Быстро спустился усталый вечер. Елена Андревна тяготилась спонтанным обетом молчания, что-то её душу неприятно грызло, но сдаваться не решалась и пересилить себя не могла: «Он первый начал. И должен извиниться. Для него – ничто не свято, жуёт себе в пост что попало – вон, капуста в зубах застряла, от борща весь подбородок красный, как у волка, что добычу жуёт…» Пётр Иваныч тем временем, уставившись в телевизор, с самым невинным видом поглощал содержимое тарелки, закусывая хлебом и зелёным лучком, время от времени опрокидывая в себя стограммовую рюмочку. Елена Андревна от этой картины отвернулась с таким же негодованием, как давеча от Путина. «Пить в первый день поста! Кощунник! Как же с таким разговаривать?!»
Спать они ложились, как и накануне, развернувшись друг к другу попами, отодвинувшись так, что между ними мог проехать скорый поезд.
Эх! Совсем не так привыкла засыпать Елена Андревна со своим супругом. Несмотря на «далеко за 40», наперекор семейным стереотипам, не засыпали они вот так вот сразу – и вовсе не из-за чтения газет и прочей литературы, а потому как их тянуло друг к другу – и не вопреки прожитым совместным годам, а благодаря им. И с возрастом поцелуи становились слаще, ласки – доверительней и нежнее, близость – неповторимей. Это было соединение людей, которые когда-то открылись друг другу, изучили друг друга до малейших тонкостей и, ахнув от обнаруженных внутри каждого богатств, стали ценить друг друга, с возрастом – всё больше. Потому как опыт подтверждал – нет для них никого лучше и неповторимей.
И Елена Андревна привыкла засыпать на руке супруга, согнутой в локтевом суставе – так было ей удобней, или, подкатившись к нему бочком, положив высветленные бегудяшные кудряшки на торс, или обняв могучую спину Петра Иваныча, привалившись к ней тремя точками соприкосновения: грудями и животом.
Теперь, ворочаясь на своём одиноком холодном месте, Елена Андревна с тоской смотрела на спину храпящего сурпуга, изо всех сил желая её обнять и не решаясь приблизиться. На своё спасение и горе, наша героиня имела сильный и твёрдый характер.
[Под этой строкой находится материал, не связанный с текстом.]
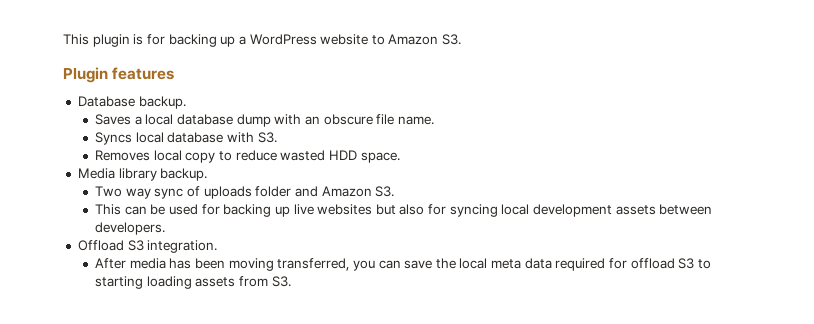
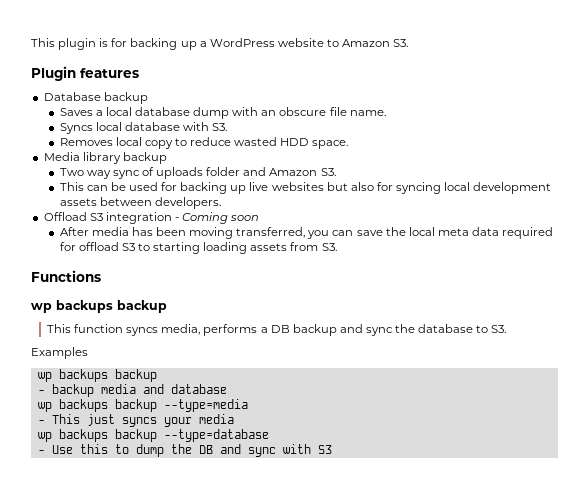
[138,96,186,109] backup. -> [103,92,148,104] backup
[160,168,208,181] backup. -> [122,152,167,164] backup
[147,240,218,253] integration. -> [105,212,260,224] integration - Coming soon
(291, 281) none -> [31,270,101,282] [31,300,167,313] [47,324,507,336] [31,347,88,359] [37,369,157,382] [37,384,227,397] [37,399,248,412] [37,414,234,427] [37,429,269,442] [37,444,332,457] // Functions // wp backups backup // This function syncs media, performs a DB backup and sync the database to S3. // Examples // wp backups backup // - backup media and database // wp backups backup --type=media // - This just syncs your media // wp backups backup --type=database // - Use this to dump the DB and sync with S3

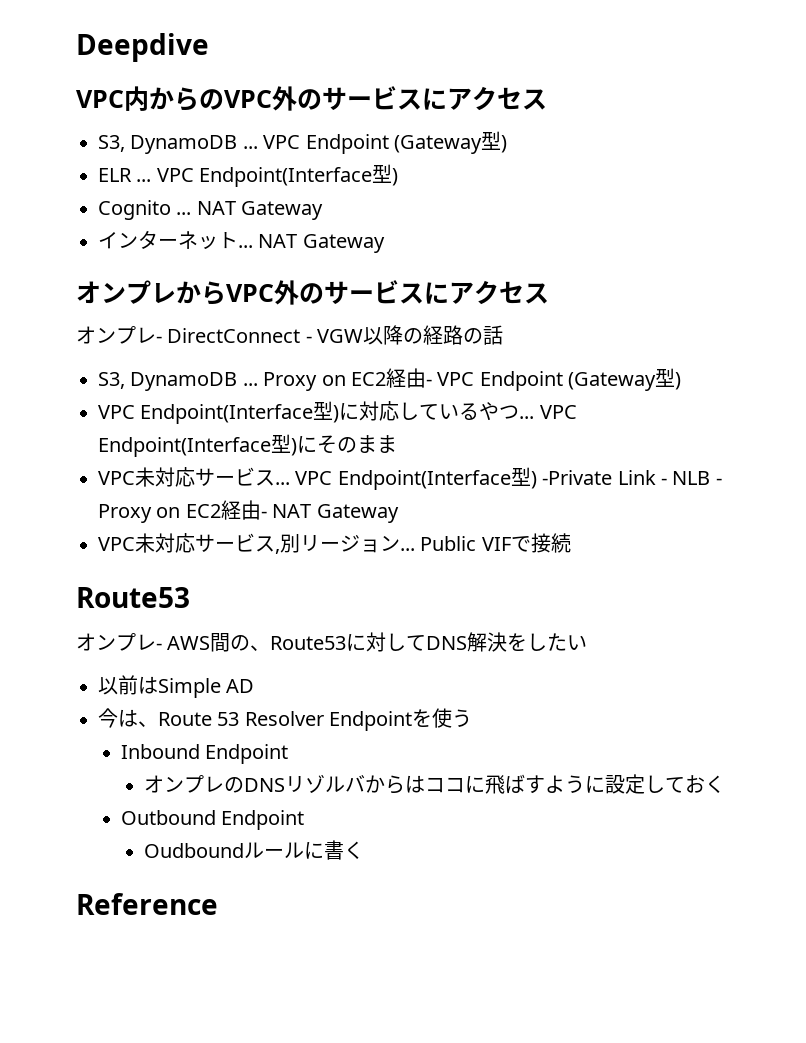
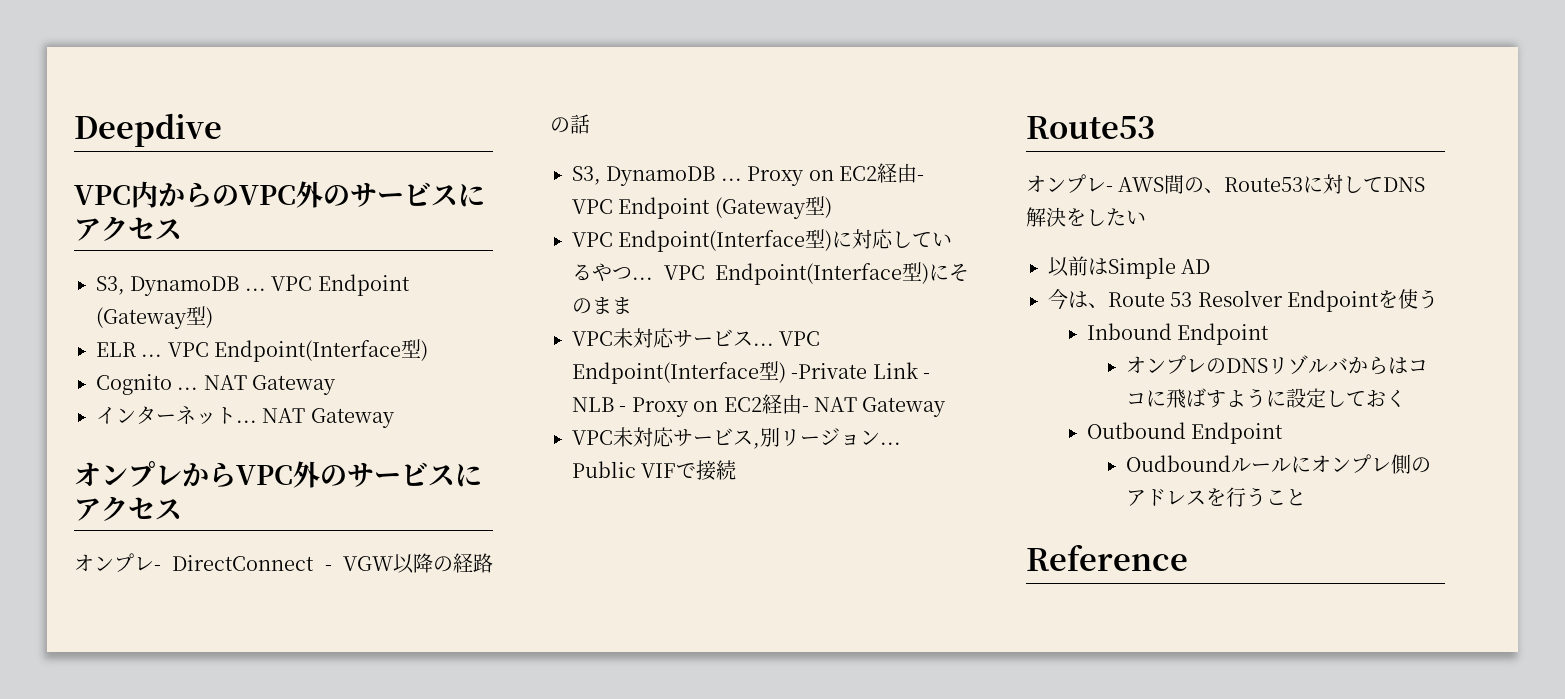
[323,840,364,860] 書く -> [1310,454,1431,474] [1125,487,1306,507] オンプレ側のアドレスを行うこと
В 11 лет, начитавшись любовной советской лирики, Елена Андревна сама себе дала обет: не целоваться ни с кем в губы, пока не встретит свою настоящую любовь – своего единственного, о чём и сообщила девчонкам, когда, развалившись на траве после шумного купания в речке, они обсуждали кто с кем «ходит» – (таким термином обозначались первые подростковые свидания), кто когда замуж выйдет и сколько дитёв народит и о том, что Манька видела Таньку с пацаном на два года её старше и тот «её в самые губы целовал!».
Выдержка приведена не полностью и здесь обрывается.